Она помолчала, потом улыбнулась и негромко проговорила:
— Хочу. Именно этого — очень хочу! Только он же не котенок. А если я не справлюсь?
— Почему не справишься-то?!
— Не знаю. Страшно. Нам даже жить негде…
Он снова завис, соображая и в полной мере пуская в себя осознание, что именно она имеет в виду, а потом медленно кивнул и, будто бы отчасти боясь того, о чем говорит, но стараясь казаться уверенным, выдал:
— Жилье — фигня. Я тебе сколько предлагал переехать ко мне. Наконец-то созрела. Не так, конечно, как я себе представлял, но неужели ты думаешь, что я в таких обстоятельствах тебя одну брошу, а?
— Если бы я так думала, я бы сейчас к тебе не явилась, — возразила Милана и вздохнула: — Я вообще не представляю, что бы без тебя делала.
— Выкрутилась бы, ты ж боец! — возмутился Олекса. — Помнишь, как когда вы с Ленкой на конкурсе обе продули, она разнюнилась, а ты младше ее, а еще и успокаивала, говорила, что в следующий раз лучше будет.

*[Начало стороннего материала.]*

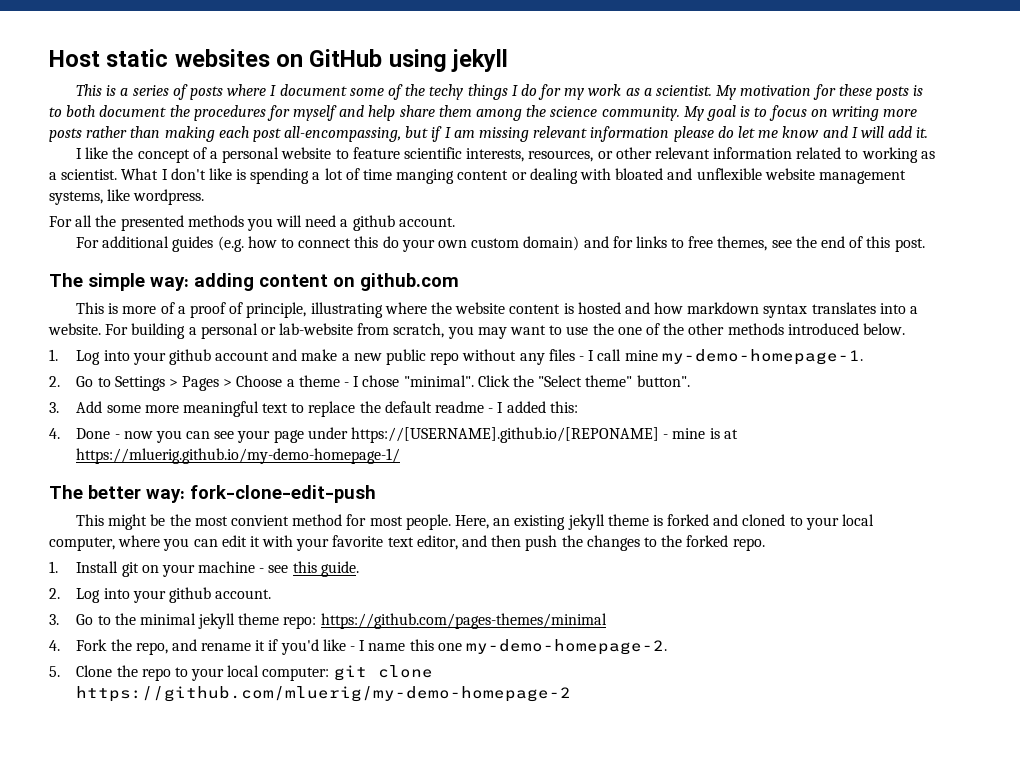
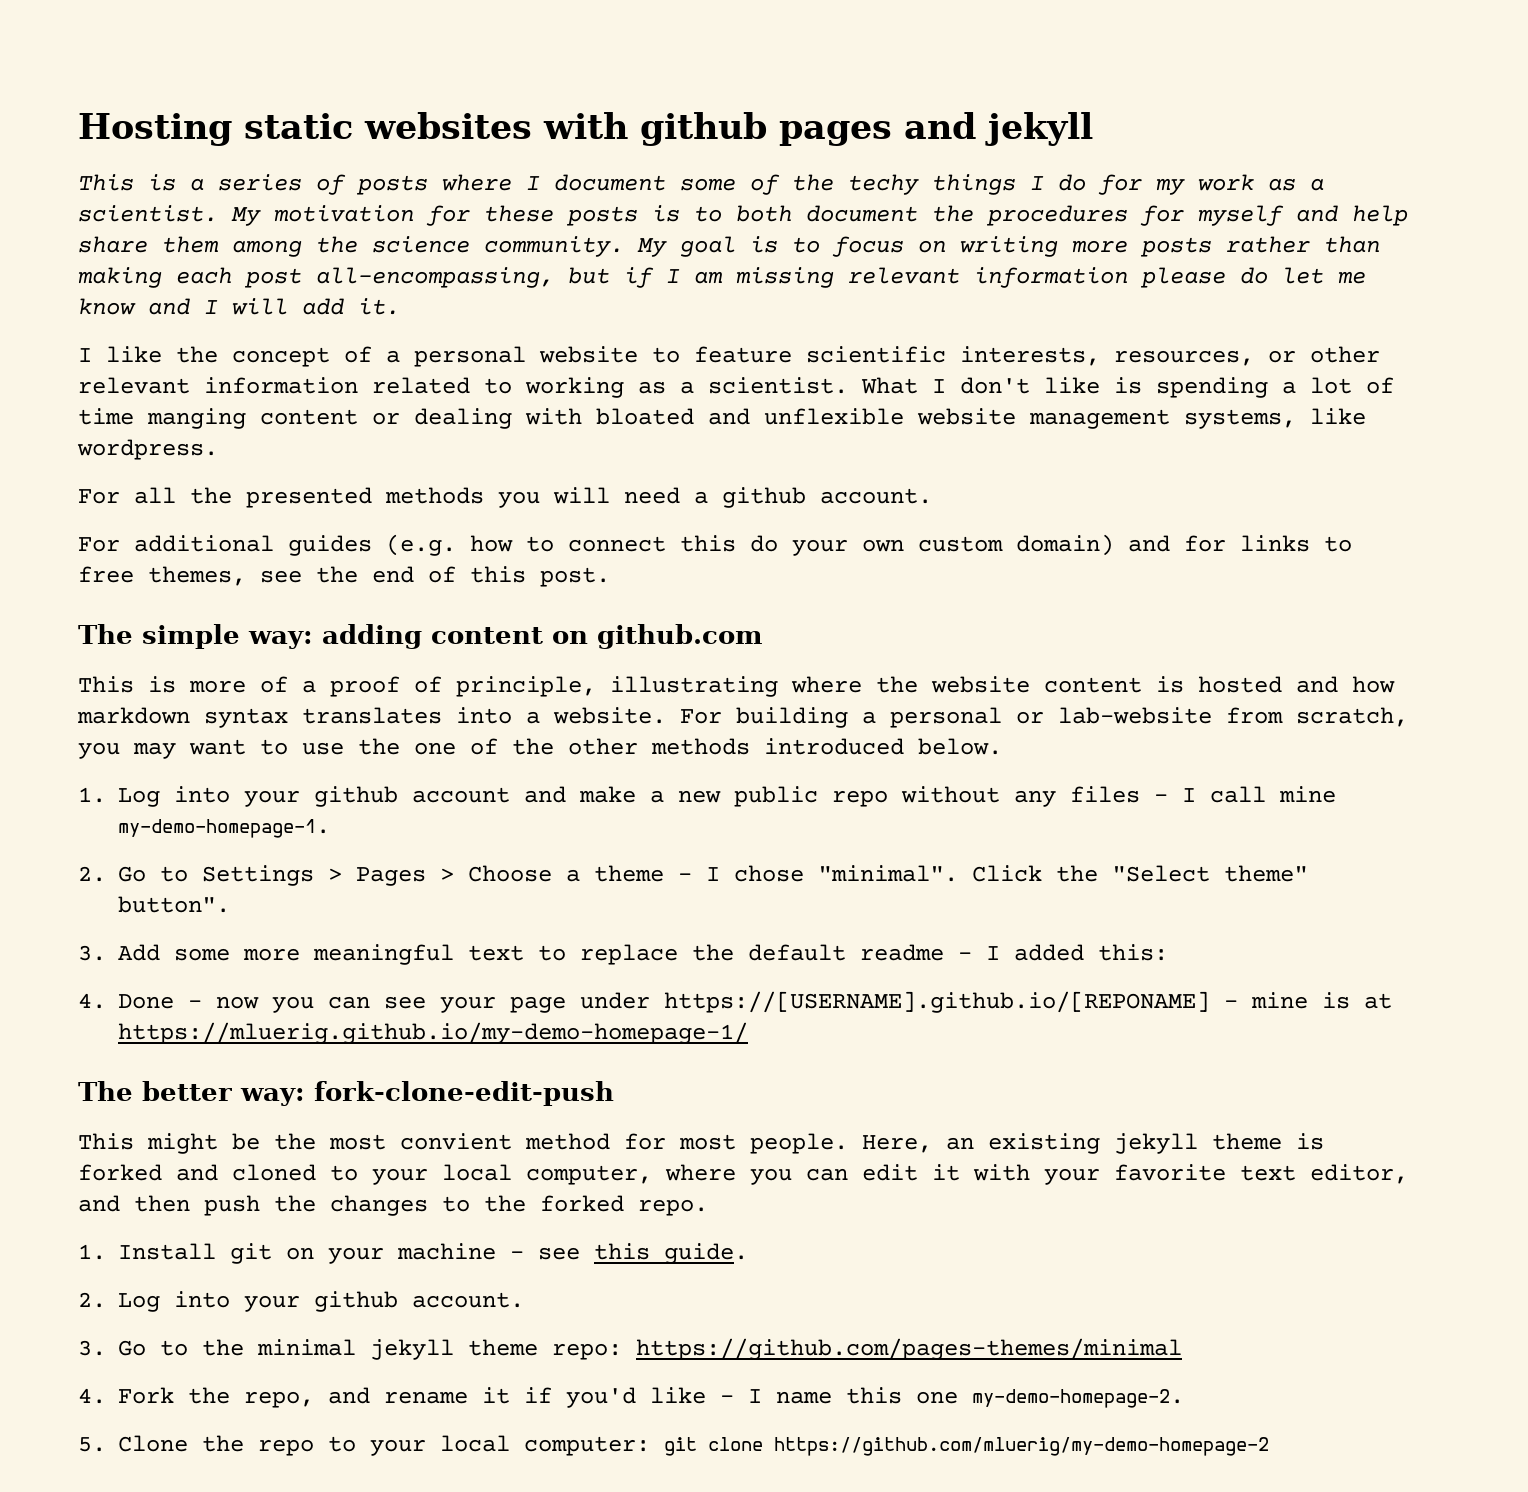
[49,50,100,67] Host -> [78,113,232,146] Hosting
[276,49,447,72] on GitHub using -> [543,112,976,146] with github pages and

Жизнь — этот тот же конкурс. В твоем случае — точно. Так что давай это… когда у тебя следующая съемка? До нее ты должна быть огурцом, тебе пока заказы терять нельзя точно.
— Послезавтра. И мне б еще чего найти, пока не заметно.
— Ты с агентством успела договор заключить? Несколько месяцев у тебя, наверное, есть. И потом… Милан, ты же копила деньги, впахивала все это время для… ну в общем, собирала. Так что стартовый капитал имеется. Не пропадешь! И я же рядом.
— Ты всегда рядом, — согласно кивнула Милана и подперла голову рукой. — А еще ты самый лучший. Поэтому учти, кому попало я тебя не отдам. Да и вообще просто так не отдам, понял?
— Да кому я, нахрен, нужен всерьез, кроме тебя? — усмехнулся Олекса. — Слушай, а там у тебя мальчик или девочка? Или это еще неясно?
— А ты кого больше хочешь? — расхохоталась Милана. Он по-прежнему умудрялся в любой ситуации поднять ей настроение.
— Шутишь? Девку, конечно! — не подкачал Олекса.
— М-м-м… — весело хмыкнула она. — Ну пока придется мучиться неизвестностью.
— Пусть другие мучаются, — улыбнулся он и вдруг помрачнел, опустил глаза и пробормотал: — Если он мне когда в руки попадет, я ему все зубы выбью.